Me, along with several other volunteers, would wheel a trolley of drinks down the wards, knocking on doors and seeing who wanted a biscuit and cup of tea or coffee.
I think I did it for four years.
I met some amazing people in that place.
And I can’t forget my fellow volunteers.
Some might perceive volunteering at a hospice to be a source of anxiety, but I never experienced anxiety.
99.9% of the time I would say a cloud of calm hung over the building.
I saw how the staff were with the patients; how they talked to them (even when the patients were unconscious), how they walked them to the toilets, how they fed them and dressed them and cleaned them and comforted them with their open hearts, full of compassion.
It takes a special individual to do that.
We can become numb to almost anything, but we’re never numb to love.
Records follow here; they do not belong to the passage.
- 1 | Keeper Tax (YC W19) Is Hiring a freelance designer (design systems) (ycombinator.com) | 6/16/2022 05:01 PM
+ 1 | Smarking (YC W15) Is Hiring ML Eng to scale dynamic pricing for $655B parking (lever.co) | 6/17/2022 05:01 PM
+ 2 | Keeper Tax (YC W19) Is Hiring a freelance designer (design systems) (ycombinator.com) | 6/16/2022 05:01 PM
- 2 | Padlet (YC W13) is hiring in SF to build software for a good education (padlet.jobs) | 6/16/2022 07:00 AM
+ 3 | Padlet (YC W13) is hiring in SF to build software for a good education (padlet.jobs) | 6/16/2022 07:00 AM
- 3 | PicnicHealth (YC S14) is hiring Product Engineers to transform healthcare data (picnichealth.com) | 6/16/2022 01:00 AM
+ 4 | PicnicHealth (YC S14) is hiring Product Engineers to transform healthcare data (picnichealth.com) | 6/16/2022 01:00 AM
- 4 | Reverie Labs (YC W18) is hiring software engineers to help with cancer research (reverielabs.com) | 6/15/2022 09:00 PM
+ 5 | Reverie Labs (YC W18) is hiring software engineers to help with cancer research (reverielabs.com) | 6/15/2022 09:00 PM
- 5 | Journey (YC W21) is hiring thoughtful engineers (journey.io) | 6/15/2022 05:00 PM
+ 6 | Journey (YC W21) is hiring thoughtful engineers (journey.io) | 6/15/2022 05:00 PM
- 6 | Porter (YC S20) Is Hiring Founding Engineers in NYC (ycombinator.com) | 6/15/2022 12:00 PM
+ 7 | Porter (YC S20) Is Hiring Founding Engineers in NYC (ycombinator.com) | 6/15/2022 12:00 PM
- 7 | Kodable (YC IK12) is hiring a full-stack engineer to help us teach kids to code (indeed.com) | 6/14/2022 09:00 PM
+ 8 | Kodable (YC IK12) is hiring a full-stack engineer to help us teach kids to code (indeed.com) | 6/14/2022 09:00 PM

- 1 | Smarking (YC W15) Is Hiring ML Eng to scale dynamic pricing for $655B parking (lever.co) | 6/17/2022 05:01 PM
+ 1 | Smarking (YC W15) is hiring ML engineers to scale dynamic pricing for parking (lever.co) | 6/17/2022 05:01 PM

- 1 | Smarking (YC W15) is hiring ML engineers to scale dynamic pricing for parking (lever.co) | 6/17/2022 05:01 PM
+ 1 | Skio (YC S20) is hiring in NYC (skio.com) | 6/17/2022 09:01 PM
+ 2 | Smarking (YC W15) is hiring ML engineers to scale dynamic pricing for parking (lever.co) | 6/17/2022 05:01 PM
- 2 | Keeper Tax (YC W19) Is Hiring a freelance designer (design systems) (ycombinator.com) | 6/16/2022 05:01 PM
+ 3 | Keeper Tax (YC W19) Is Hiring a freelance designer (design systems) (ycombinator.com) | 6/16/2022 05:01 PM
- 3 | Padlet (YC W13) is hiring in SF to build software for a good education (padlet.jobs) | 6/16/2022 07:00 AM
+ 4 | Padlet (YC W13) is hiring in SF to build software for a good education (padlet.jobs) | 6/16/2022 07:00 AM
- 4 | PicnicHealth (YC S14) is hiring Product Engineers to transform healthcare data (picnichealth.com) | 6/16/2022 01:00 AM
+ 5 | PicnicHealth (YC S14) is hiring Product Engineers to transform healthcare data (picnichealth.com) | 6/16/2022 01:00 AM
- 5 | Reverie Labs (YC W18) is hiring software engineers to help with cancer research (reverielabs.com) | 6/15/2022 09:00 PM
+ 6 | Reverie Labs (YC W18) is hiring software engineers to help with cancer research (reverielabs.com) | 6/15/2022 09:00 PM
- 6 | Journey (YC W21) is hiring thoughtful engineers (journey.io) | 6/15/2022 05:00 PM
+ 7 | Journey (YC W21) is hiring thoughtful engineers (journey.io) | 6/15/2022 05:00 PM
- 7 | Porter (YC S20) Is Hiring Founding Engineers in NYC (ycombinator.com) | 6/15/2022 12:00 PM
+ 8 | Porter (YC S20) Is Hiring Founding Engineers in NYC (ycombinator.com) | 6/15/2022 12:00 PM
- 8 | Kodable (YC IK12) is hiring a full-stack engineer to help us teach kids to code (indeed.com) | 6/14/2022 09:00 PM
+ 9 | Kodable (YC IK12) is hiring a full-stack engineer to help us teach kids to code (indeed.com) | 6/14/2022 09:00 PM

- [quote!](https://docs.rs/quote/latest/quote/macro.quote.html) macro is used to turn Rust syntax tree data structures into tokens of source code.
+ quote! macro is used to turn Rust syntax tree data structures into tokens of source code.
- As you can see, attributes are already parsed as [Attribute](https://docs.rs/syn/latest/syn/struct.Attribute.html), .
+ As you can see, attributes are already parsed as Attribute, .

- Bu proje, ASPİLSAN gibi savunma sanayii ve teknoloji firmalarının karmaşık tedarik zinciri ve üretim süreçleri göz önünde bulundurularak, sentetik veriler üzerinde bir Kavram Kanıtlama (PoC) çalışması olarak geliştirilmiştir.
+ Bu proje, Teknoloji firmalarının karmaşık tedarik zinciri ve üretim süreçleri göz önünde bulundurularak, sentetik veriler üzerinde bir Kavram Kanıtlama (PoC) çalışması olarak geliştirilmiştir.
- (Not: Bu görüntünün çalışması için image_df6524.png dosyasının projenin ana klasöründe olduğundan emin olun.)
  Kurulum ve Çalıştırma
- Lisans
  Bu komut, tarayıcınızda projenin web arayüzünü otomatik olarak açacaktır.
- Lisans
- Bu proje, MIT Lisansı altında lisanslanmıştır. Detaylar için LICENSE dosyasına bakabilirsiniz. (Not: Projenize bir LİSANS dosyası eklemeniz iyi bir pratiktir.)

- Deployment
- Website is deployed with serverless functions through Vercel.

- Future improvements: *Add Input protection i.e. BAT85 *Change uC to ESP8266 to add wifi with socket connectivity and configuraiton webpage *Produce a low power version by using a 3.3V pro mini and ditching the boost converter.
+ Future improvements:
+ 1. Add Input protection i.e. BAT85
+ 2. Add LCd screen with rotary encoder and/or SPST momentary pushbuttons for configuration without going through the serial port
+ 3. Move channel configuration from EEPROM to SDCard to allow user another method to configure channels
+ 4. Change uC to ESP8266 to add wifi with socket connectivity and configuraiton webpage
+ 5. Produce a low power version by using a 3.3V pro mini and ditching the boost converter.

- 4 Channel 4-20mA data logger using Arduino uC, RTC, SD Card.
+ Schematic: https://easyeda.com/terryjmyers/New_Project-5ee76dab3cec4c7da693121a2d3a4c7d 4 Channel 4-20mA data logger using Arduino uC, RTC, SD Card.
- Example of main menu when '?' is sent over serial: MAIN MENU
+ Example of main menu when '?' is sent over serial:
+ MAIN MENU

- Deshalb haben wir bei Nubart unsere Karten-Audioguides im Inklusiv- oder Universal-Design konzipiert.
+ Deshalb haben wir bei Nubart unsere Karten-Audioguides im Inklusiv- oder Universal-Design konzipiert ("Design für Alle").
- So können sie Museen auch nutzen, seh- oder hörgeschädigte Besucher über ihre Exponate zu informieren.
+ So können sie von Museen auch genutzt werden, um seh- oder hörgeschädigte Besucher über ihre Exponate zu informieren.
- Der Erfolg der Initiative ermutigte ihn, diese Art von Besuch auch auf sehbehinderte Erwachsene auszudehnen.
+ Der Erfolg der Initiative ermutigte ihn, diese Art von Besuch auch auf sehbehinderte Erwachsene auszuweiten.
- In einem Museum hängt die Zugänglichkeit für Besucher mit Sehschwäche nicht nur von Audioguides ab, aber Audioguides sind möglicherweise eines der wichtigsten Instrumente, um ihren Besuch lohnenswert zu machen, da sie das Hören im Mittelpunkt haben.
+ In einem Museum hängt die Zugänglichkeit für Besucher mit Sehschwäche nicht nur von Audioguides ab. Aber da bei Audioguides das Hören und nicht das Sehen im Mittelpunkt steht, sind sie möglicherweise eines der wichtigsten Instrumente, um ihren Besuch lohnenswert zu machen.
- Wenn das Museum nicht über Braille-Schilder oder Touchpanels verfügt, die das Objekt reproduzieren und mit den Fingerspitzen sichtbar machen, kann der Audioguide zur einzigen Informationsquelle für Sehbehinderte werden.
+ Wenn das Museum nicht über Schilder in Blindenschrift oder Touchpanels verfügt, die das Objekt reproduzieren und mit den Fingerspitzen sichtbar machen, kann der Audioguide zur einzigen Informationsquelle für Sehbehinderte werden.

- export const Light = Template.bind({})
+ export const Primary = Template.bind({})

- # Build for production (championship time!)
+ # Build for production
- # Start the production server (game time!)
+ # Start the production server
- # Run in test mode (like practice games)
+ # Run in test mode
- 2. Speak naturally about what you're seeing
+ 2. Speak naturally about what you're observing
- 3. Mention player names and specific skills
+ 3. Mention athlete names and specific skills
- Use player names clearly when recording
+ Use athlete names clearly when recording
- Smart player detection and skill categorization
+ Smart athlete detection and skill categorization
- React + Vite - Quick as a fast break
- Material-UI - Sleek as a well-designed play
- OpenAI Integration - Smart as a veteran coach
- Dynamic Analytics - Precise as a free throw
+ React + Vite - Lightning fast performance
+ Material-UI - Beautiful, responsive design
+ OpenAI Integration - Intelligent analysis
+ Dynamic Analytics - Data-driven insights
Some might seem it, but take a good chisel to their shell with an open heart, and watch that shell break into a thousand pieces.
Some of us take longer to trust than others.
Our shells can seem impenetrable.
We’ve had years and years, decades, of adding layer upon layer of conditioning and suffering, and adding strength to it all by identifying with it.
Many of us refuse help because without our suffering, who are we?
We can ask for help, believing that asking is all it takes to be fixed, but when the help comes we resist it.
It’s okay to allow ourselves to be helped – cared for.
It’s not a sign of weakness, for to ask for help we first have to acknowledge our suffering, which requires strength.